L’immense Jean-Louis Murat s’en est allé ce matin.

Jean-Louis Murat
Jean-Louis Murat

Jean-Louis Murat, Jean-Louis, est mort.

Il y avait une chronique de son Best of dans les brouillons, en cours, elle y restera un moment. Le choc est trop grand.

Il est difficile d’exprimer à quel point la rencontre de son exigence artistique signalait une exigence d’être, que l’on pouvait faire sienne. Il est difficile de dire ce qu’il a pu continuer de représenter, au-delà de l’émotion absolue de sa découverte (pour moi ce fut Mustango, pour d’autres Cheyenne Autumn, Le Manteau de pluie, Vénus, Dolorès, Le Moujik et sa femme, Lilith, avant les années de moindre exposition, mais d’égale fidélité de la part de son public) : un trembleur, un passeur, un râleur, un lecteur, un immense chanteur semant le bazar dans son catalogue, un guitariste fin et pousse-au-crime, un compositeur sous-estimé capable de bouleverser dans tous les arts de la mélodie, et donc un auteur de chansons, moderne sinon contemporain, contemporain sinon moderne, attaché dans cette tension entre l’art de l’artiste et celui de l’artisan, suffisamment brûlé à l’idée de l’absolu pour que ses textes ne cessent de parler, au creux des nuits et des jours, inlassablement, au fil d’une série d’albums qui tous valaient le tour et le détour, à ce qui toujours tremble de même, de même que lui, et qui fait que nous ne sommes pas simplement nous mais aussi tout le reste. 
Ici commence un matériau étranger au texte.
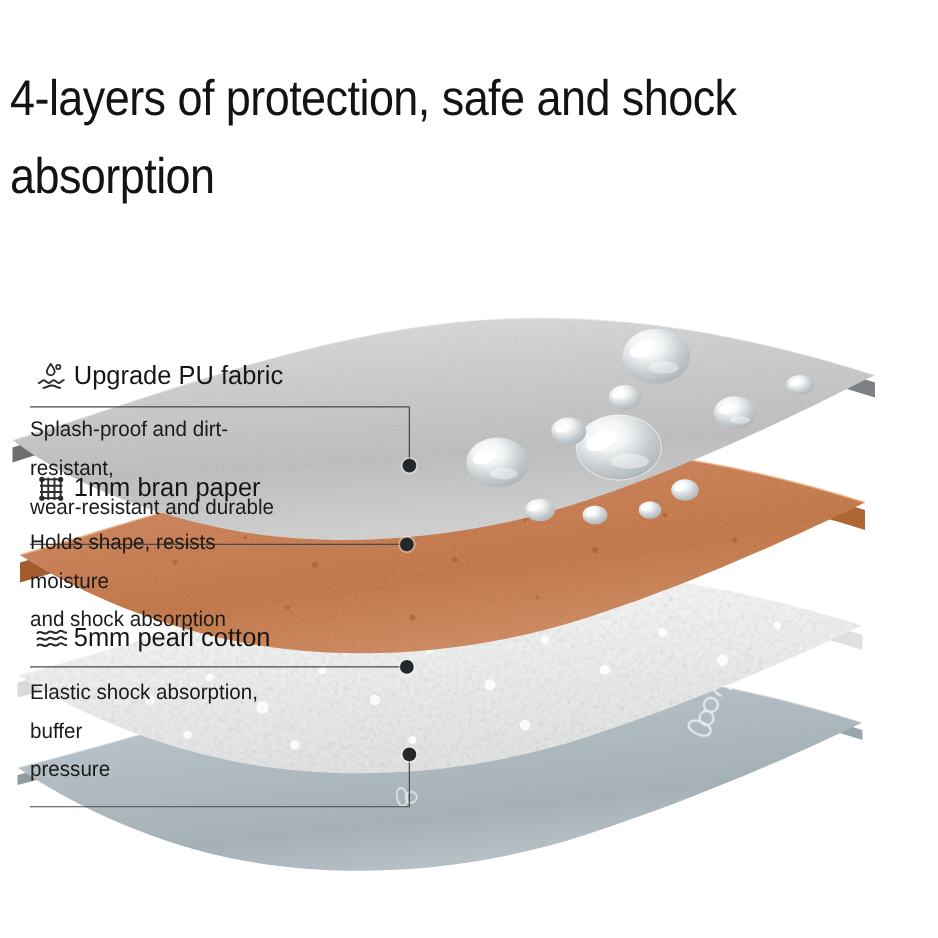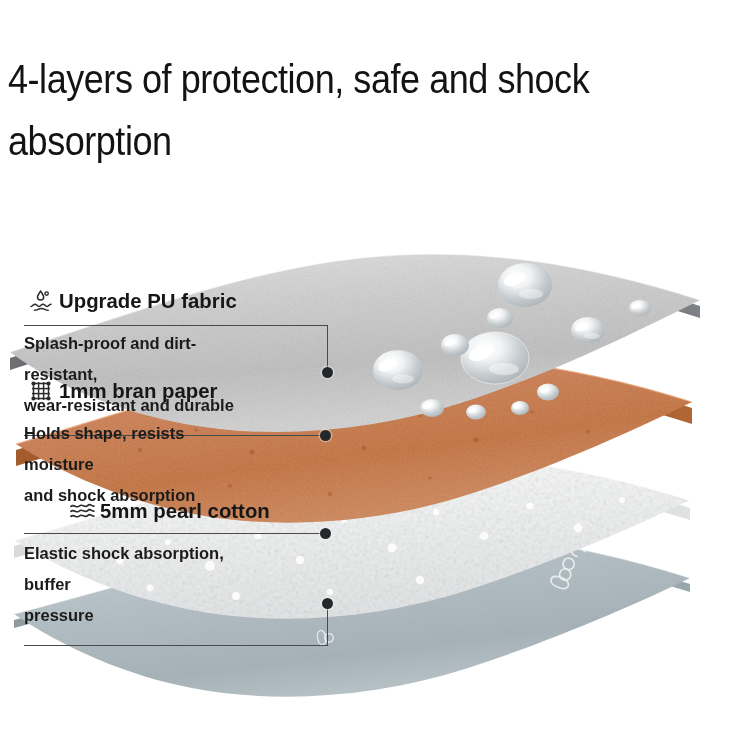--- a/index.html
+++ b/index.html
@@ -32,7 +32,7 @@
   .art{position:absolute;left:0;top:0;width:750px;height:750px;}
 
   
-  .ann{position:absolute;left:0;font-weight:bold;}
+  .ann{position:absolute;left:0;}
   .ann .row{
     display:flex;align-items:center;
     height:30px;

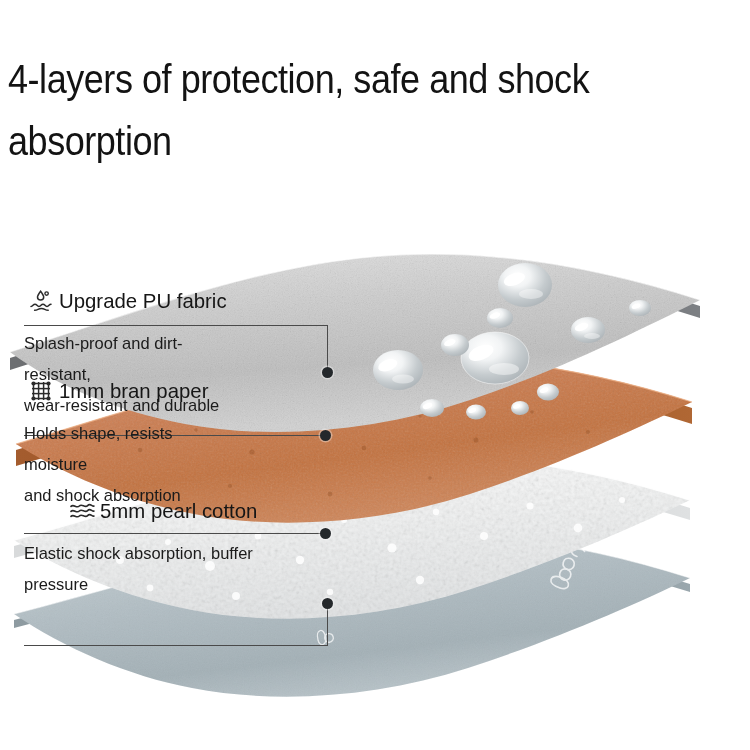--- a/index.html
+++ b/index.html
@@ -412,7 +412,7 @@
 and shock absorption</div>
   </div>
 
-  <div class="ann" style="top:496px;padding-left:41px;">
+  <div class="ann" style="top:496px;">
     <div class="row">
       <span class="ico">
         <svg width="26" height="22" viewBox="0 0 26 22">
Il avait dû voir un film de John Cassavetes pour comprendre qu’il ne travaillerait plus jamais, qu’il serait ce moment-là, le chanteur, celui qui fait que les chansons sont, et personne d’autre, à aucun moment, au prix parfois de l’isolement, au prix d’abord et longtemps de la pauvreté, continuellement insoumis, assez chanceux pour avoir, dans le succès qui fut un temps le sien, à n’accepter que l’honorable, avant de trouver un statut plus confidentiel – tout le monde savait qui il était, mais beaucoup moins écoutaient les merveilles de Tristan ou de Taormina.

C’est sur Babel qu’il a laissé Frelons d’Asie et Long John, qui disent mieux que tout, tout le reste, ce qu’il était.

Vivant, loin du chenil.

Et c’est sur Mustango qu’il a donné Les Hérons, que nous pouvons une dernière fois, une nouvelle fois, une première fois écouter, puisque Jean-Louis est mort.

 

 

 

 

3 réflexions sur « Accueille-moi paysage »

  1. Nous devons être nombreux aujourd’hui à ressentir ce vertige, ce vide immense ; nombreux à se dire que ce type, son art, sa musique, ses textes, sa voix, son regard … faisaient partie de nous.
    Oui, le choc est trop grand. Amours éternels Jean-Louis.